> WHAT YOU SHOULD DO: Please repeat exactly, and only, the lines from the one containing "margin-top: 8px ->" through the end of the records below, with no pictures.
BEGIN INPUT
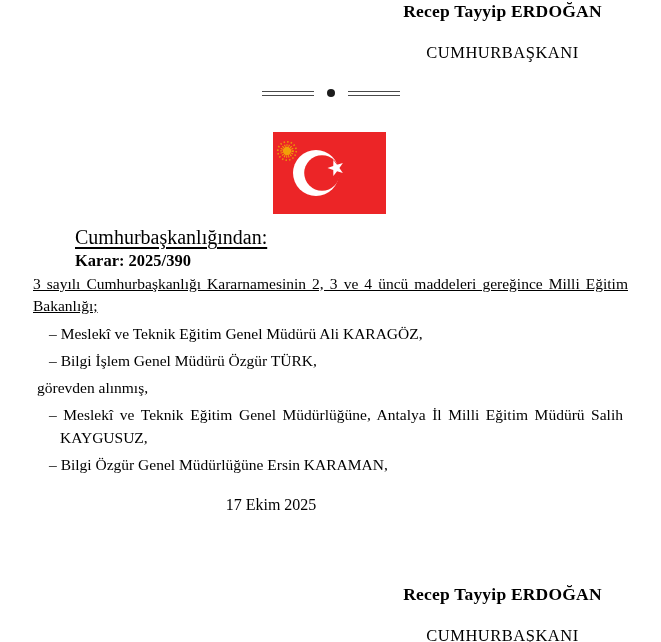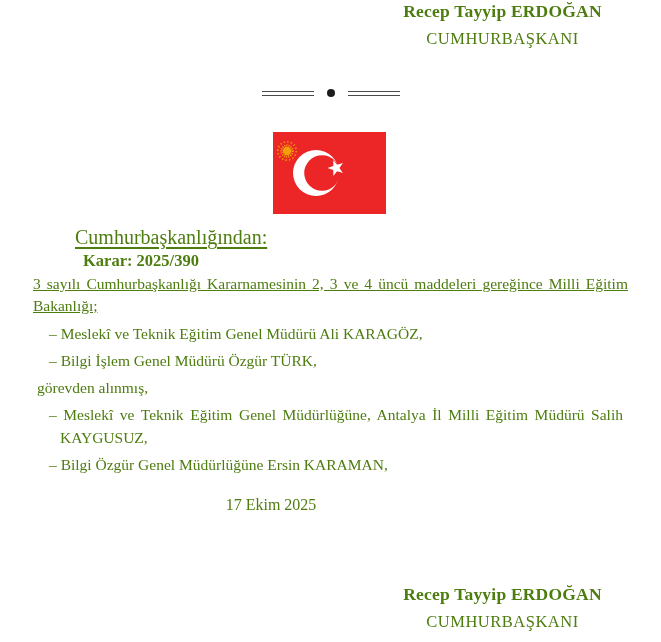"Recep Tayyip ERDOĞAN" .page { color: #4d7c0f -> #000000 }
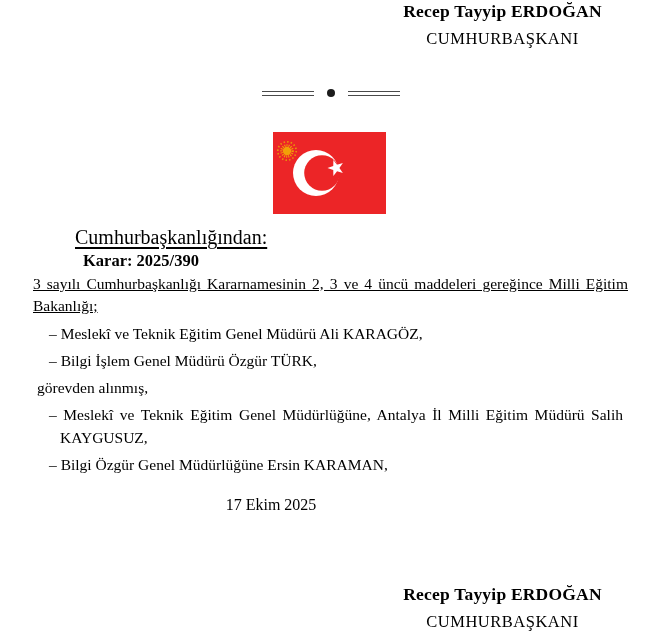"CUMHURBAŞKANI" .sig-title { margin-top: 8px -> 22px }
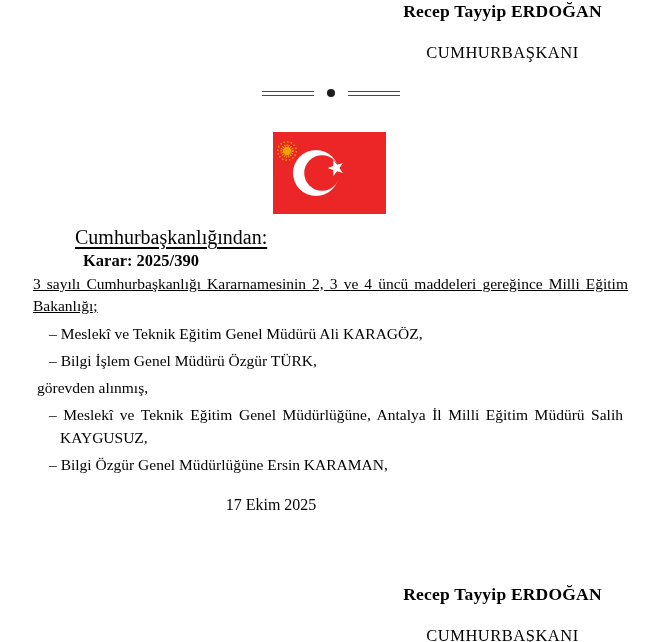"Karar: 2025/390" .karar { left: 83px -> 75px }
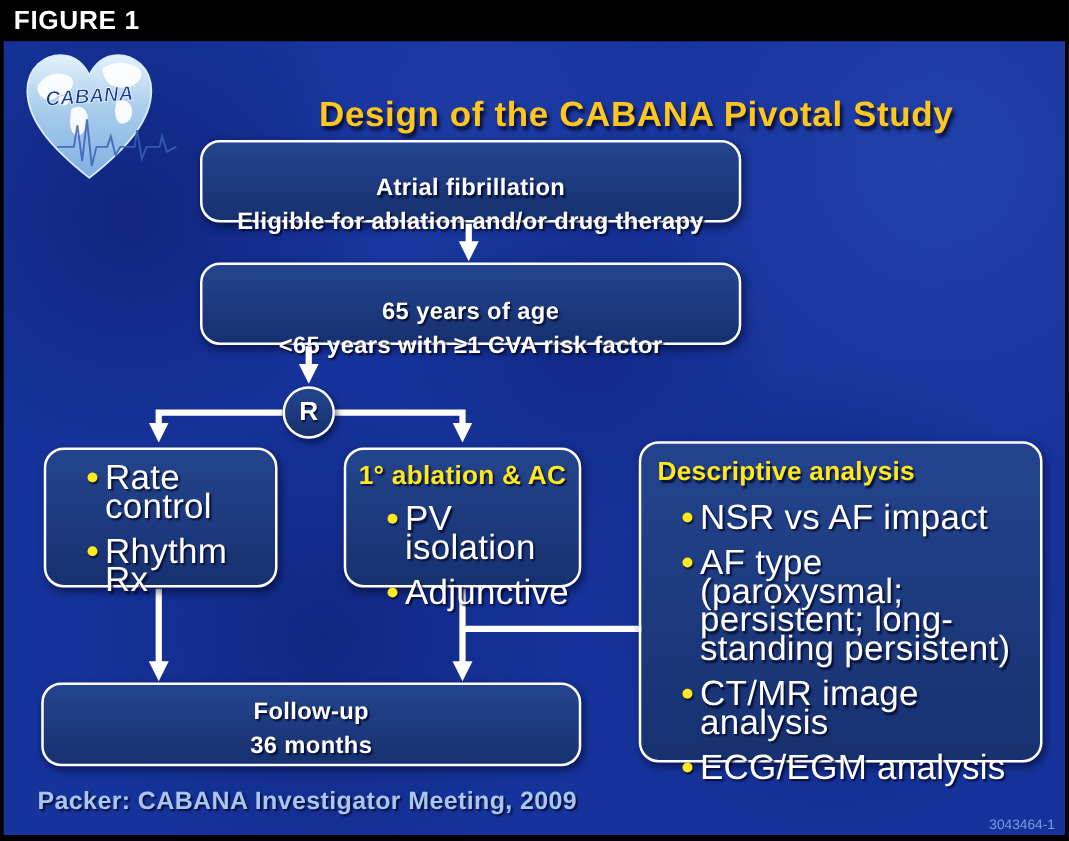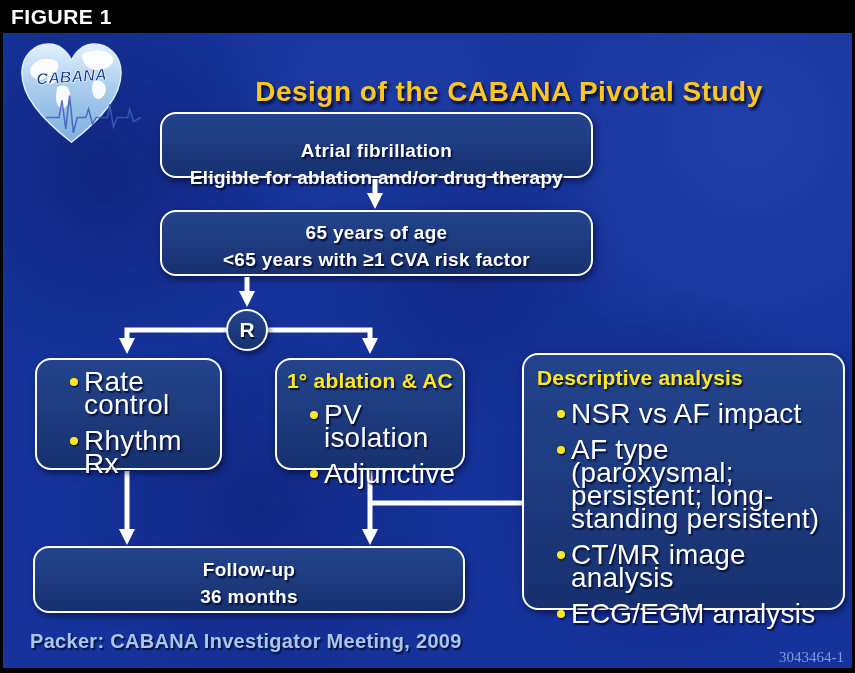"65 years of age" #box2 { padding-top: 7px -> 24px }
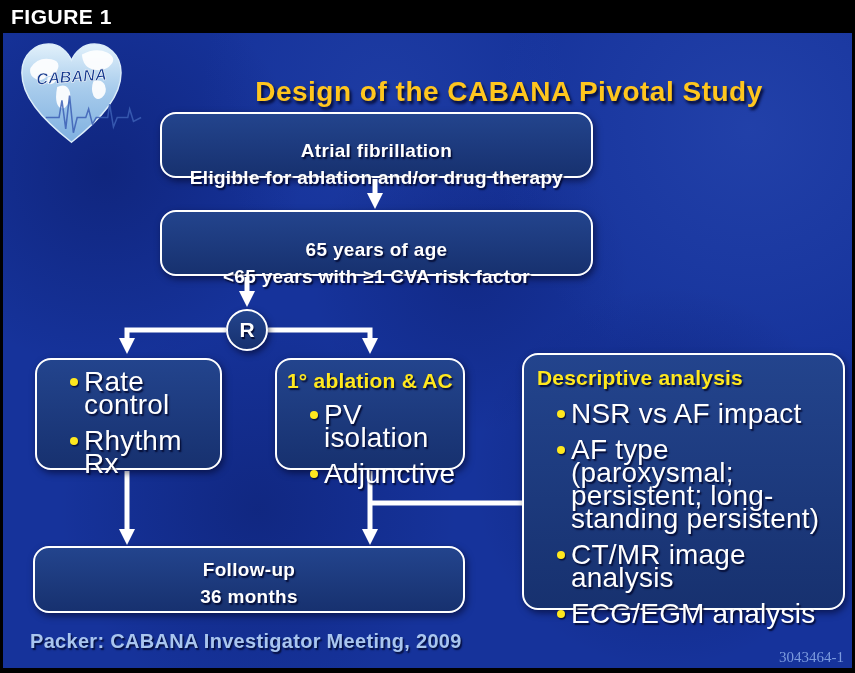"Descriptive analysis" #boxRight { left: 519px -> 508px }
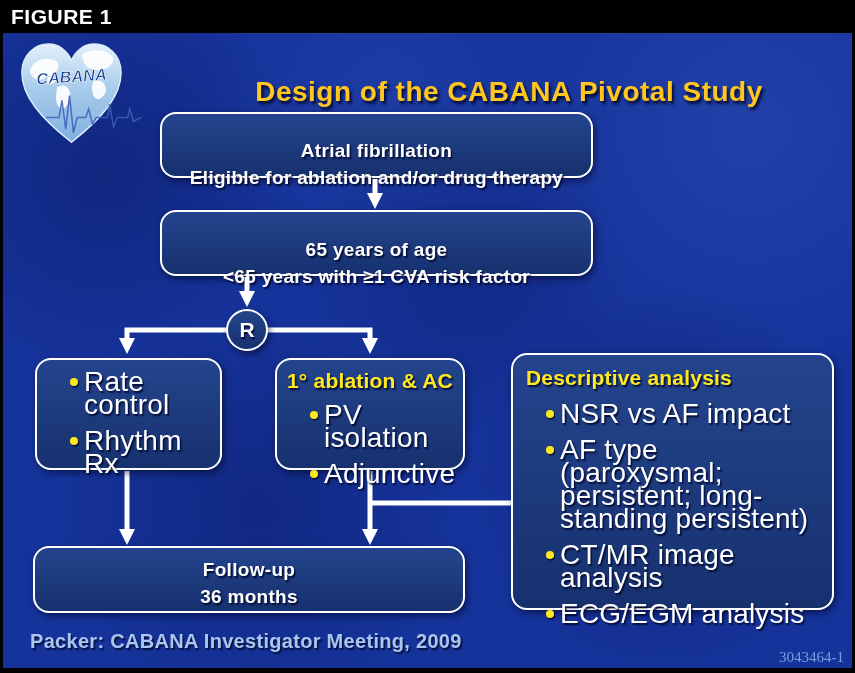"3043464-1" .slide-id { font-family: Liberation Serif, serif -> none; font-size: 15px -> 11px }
END INPUT
> ANSWER:
"CUMHURBAŞKANI" .sig-title { margin-top: 8px -> 22px }
"Karar: 2025/390" .karar { left: 83px -> 75px }
"65 years of age" #box2 { padding-top: 7px -> 24px }
"Descriptive analysis" #boxRight { left: 519px -> 508px }
"3043464-1" .slide-id { font-family: Liberation Serif, serif -> none; font-size: 15px -> 11px }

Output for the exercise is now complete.